┌────────

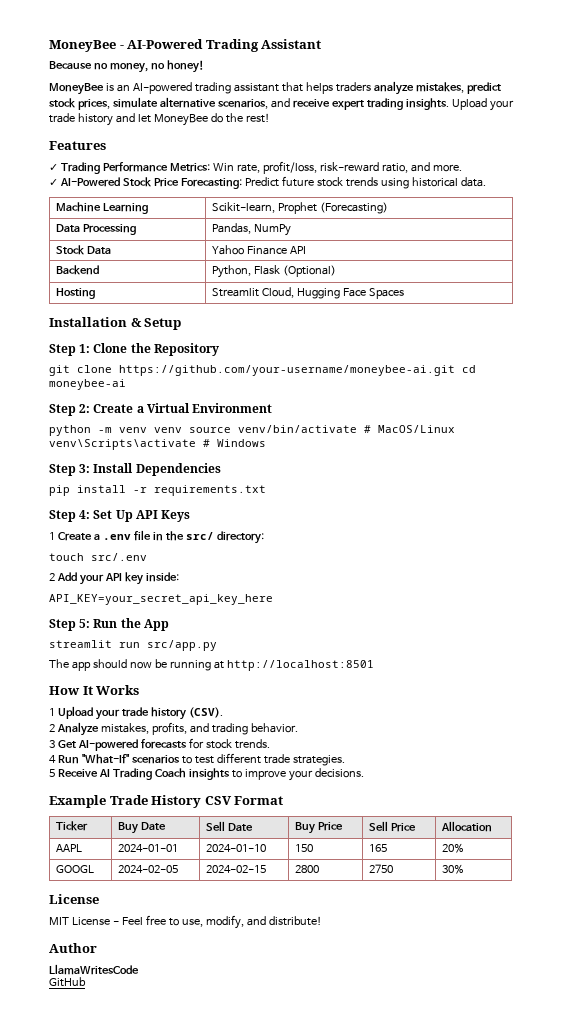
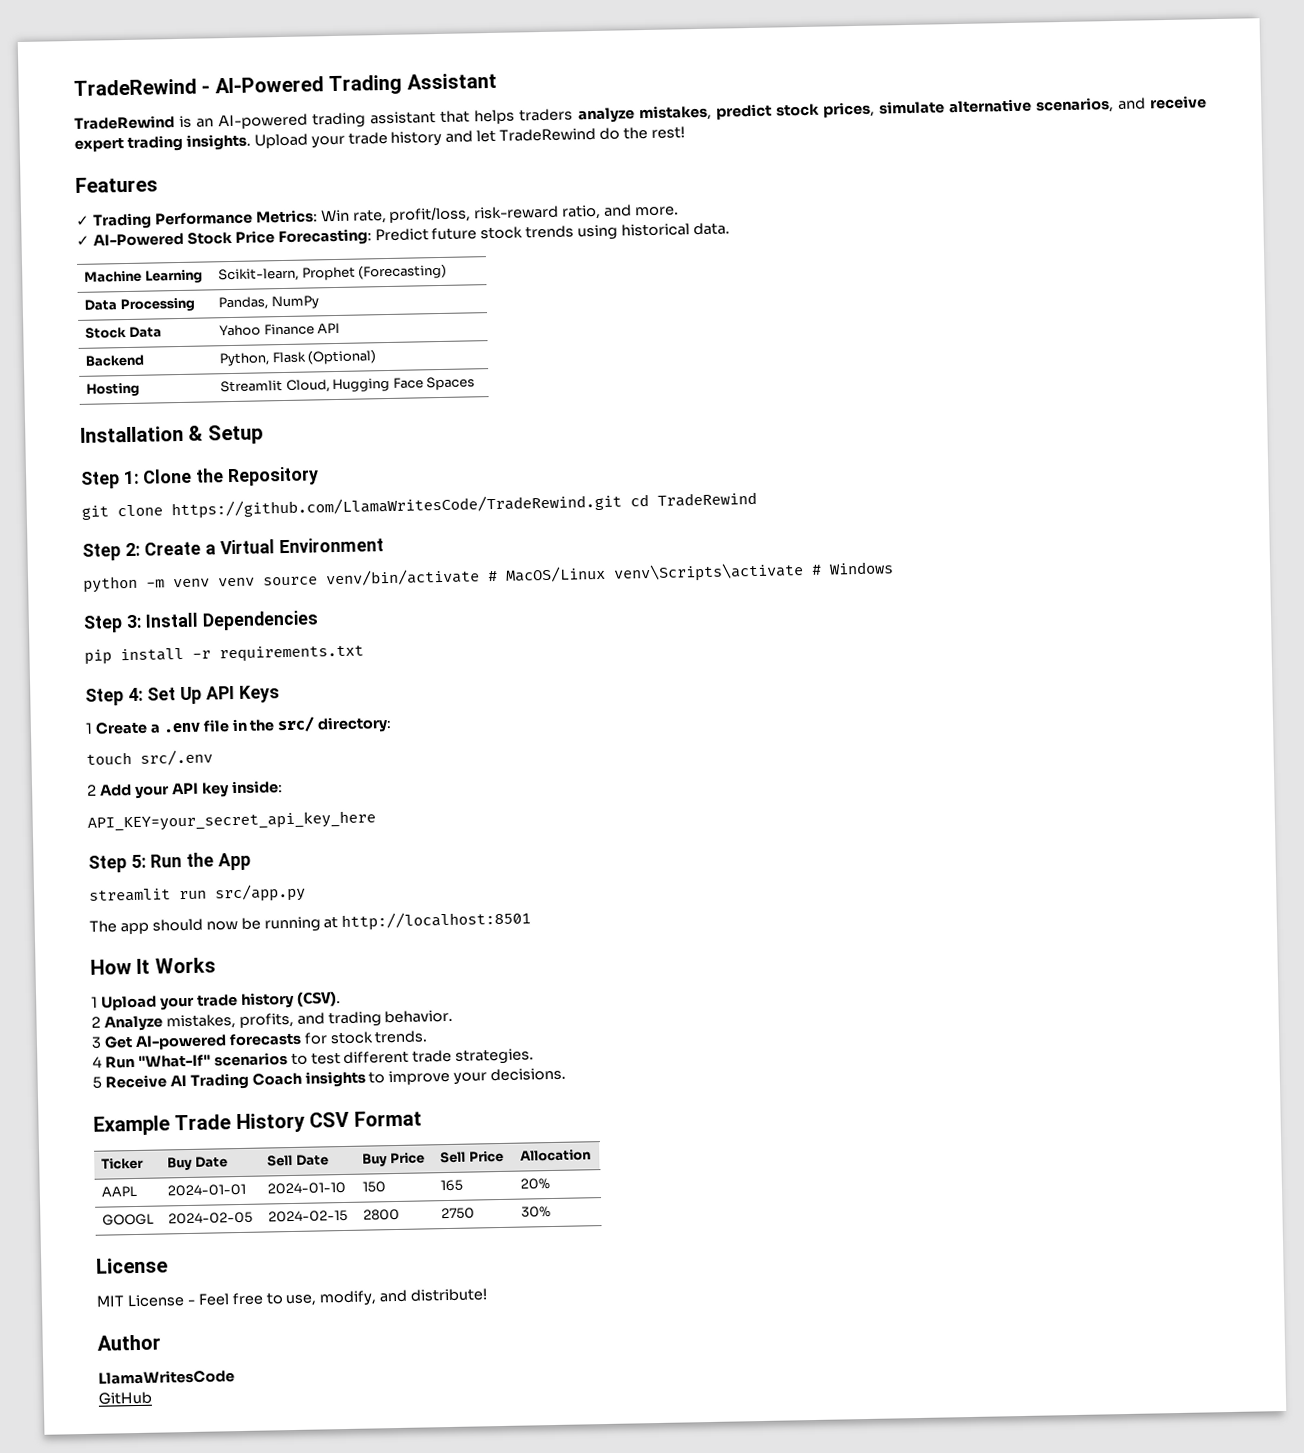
- MoneyBee - AI-Powered Trading Assistant
+ TradeRewind - AI-Powered Trading Assistant
- Because no money, no honey!
- MoneyBee is an AI-powered trading assistant that helps traders analyze mistakes, predict stock prices, simulate alternative scenarios, and receive expert trading insights.
+ TradeRewind is an AI-powered trading assistant that helps traders analyze mistakes, predict stock prices, simulate alternative scenarios, and receive expert trading insights.
- Upload your trade history and let MoneyBee do the rest!
+ Upload your trade history and let TradeRewind do the rest!
- git clone https://github.com/your-username/moneybee-ai.git cd moneybee-ai
+ git clone https://github.com/LlamaWritesCode/TradeRewind.git cd TradeRewind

└────────

Looking at the records, how many of the lines contain the string "predict"? Only the number should be given.

2